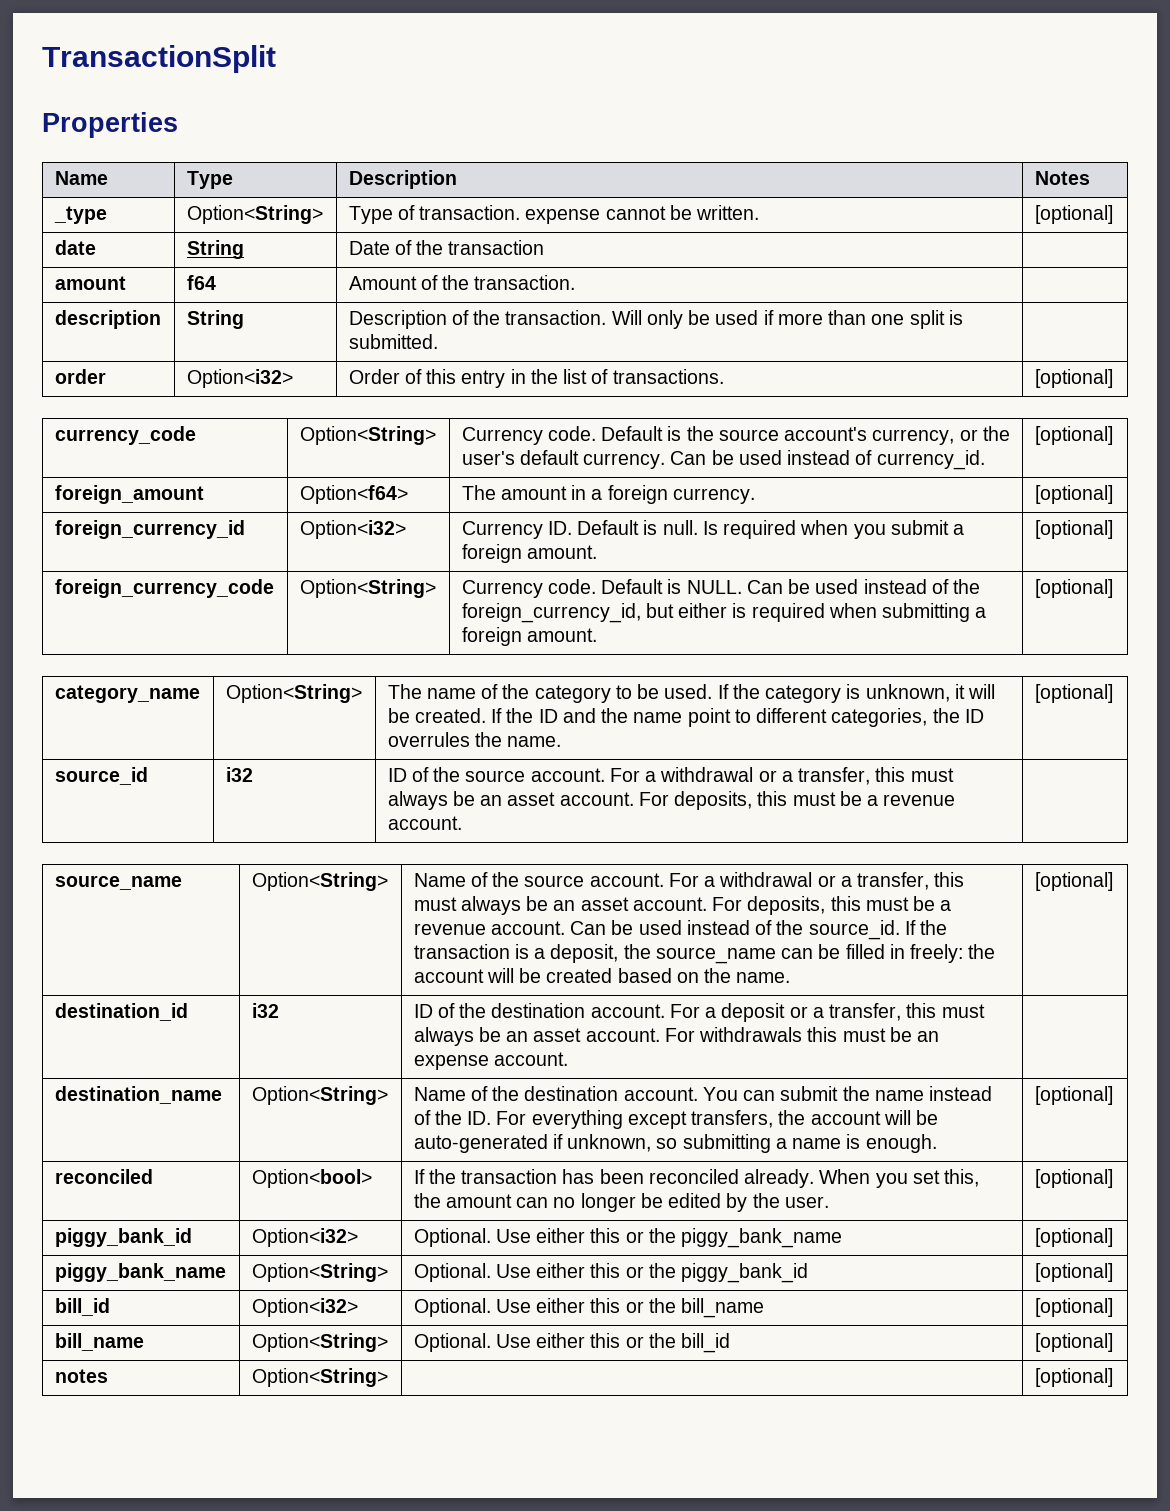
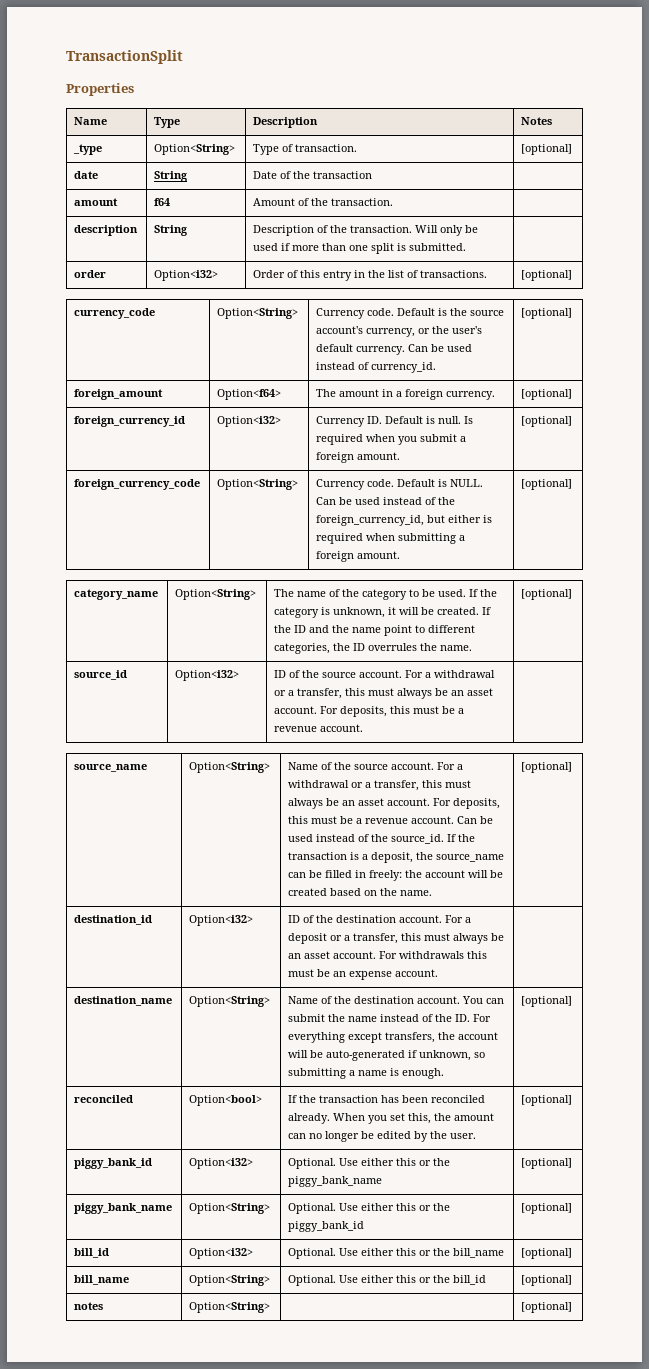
[525,205,760,224] expense cannot be written. -> (358, 148) none
[225,767,253,782] i32 -> [175,670,240,681] Option<i32>
[251,1003,279,1018] i32 -> [189,915,254,926] Option<i32>

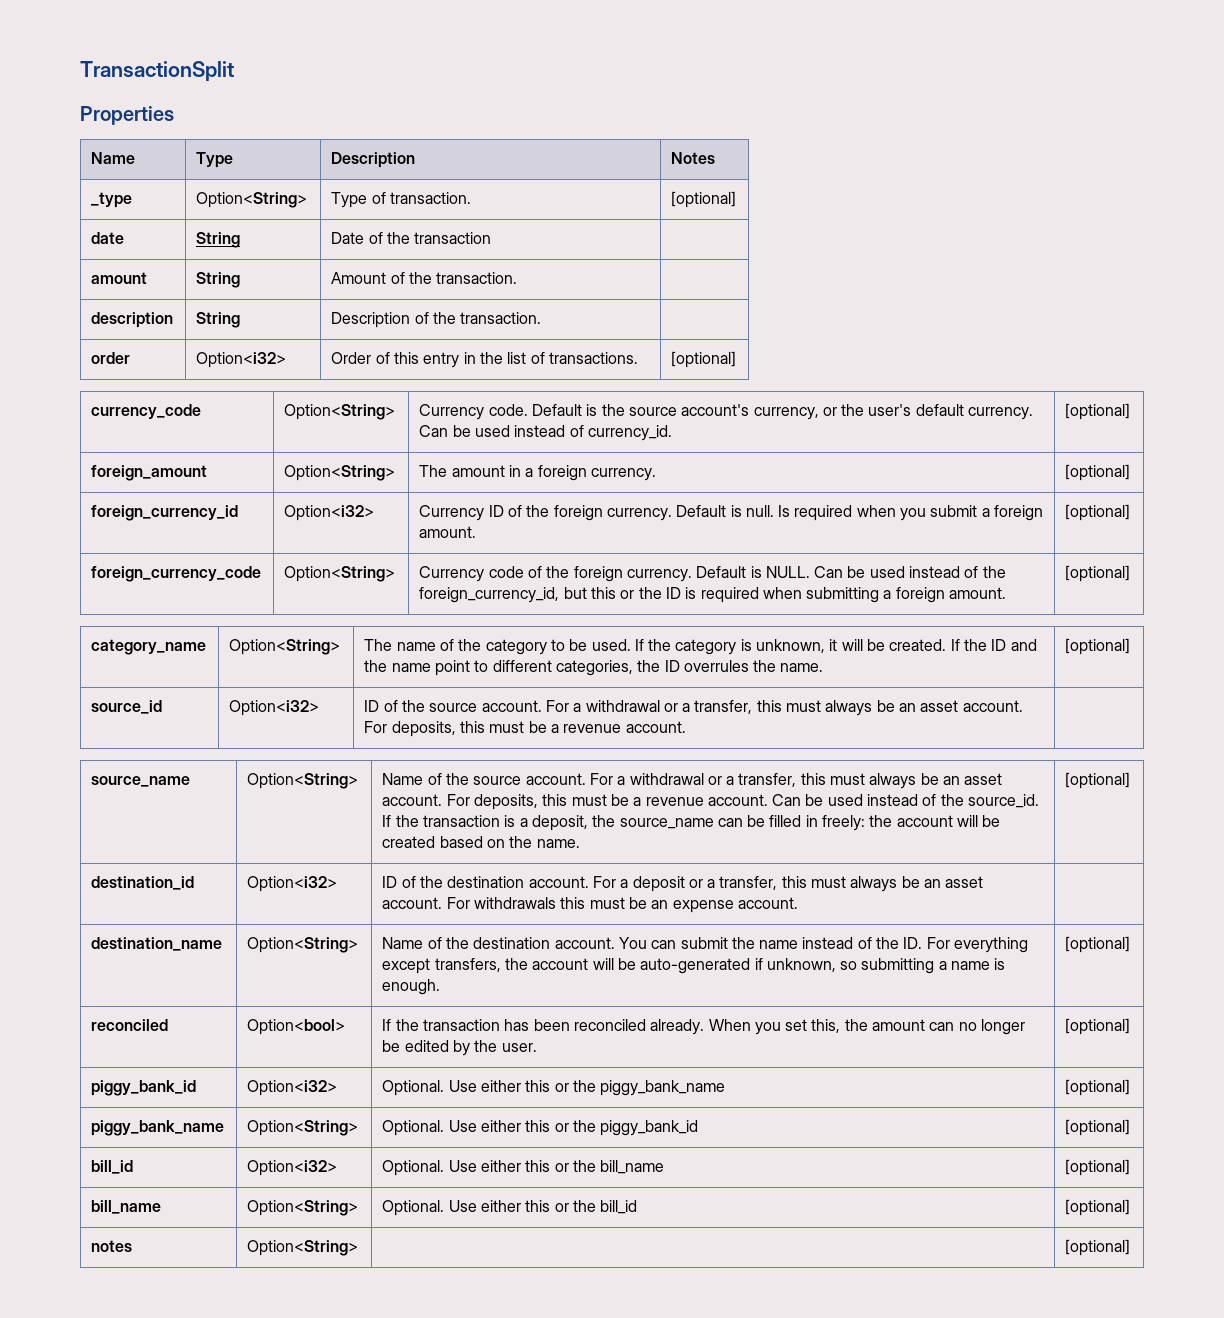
[154,198,171,206] f64 -> [196,272,241,288] String
[415,225,479,236] [253,243,467,254] Will only be used if more than one split is submitted. -> (542, 318) none
[217,389,282,400] Option<f64> -> [284,465,396,481] Option<String>
[367,416,383,424] ID. -> [488,505,672,521] ID of the foreign currency.
[367,479,395,487] code. -> [488,566,692,582] code of the foreign currency.
[448,515,482,523] either -> [590,587,681,599] this or the ID

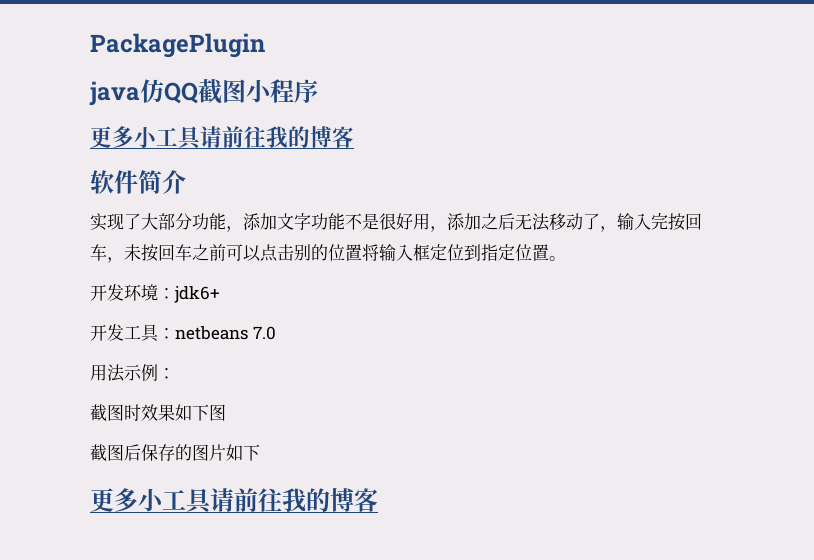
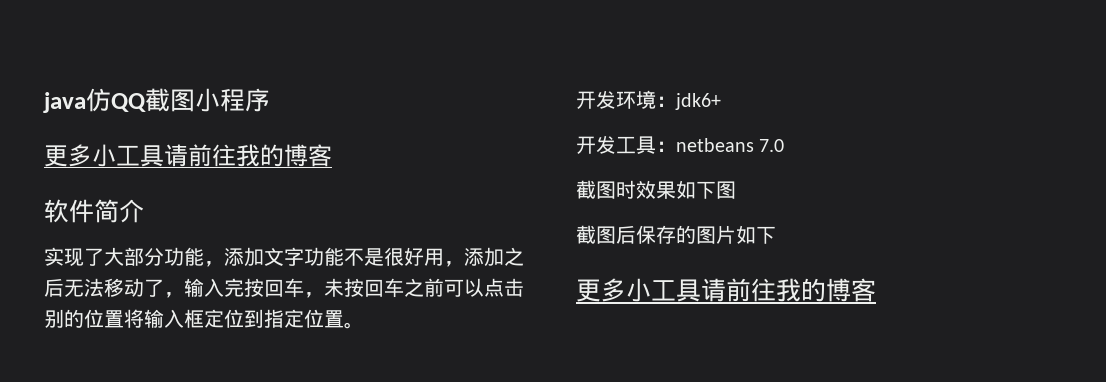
[90,33,265,58] PackagePlugin // -> (43, 102) none
[90,364,175,382] // 用法示例： -> (785, 145) none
════════════════
§ **Work task**
Begin with the line that contains "[90,33,265,58] PackagePlugin //" and end with the last line of the material above. Set down that range exactly.

§ **Solution to this problem**
[90,33,265,58] PackagePlugin // -> (43, 102) none
[90,364,175,382] // 用法示例： -> (785, 145) none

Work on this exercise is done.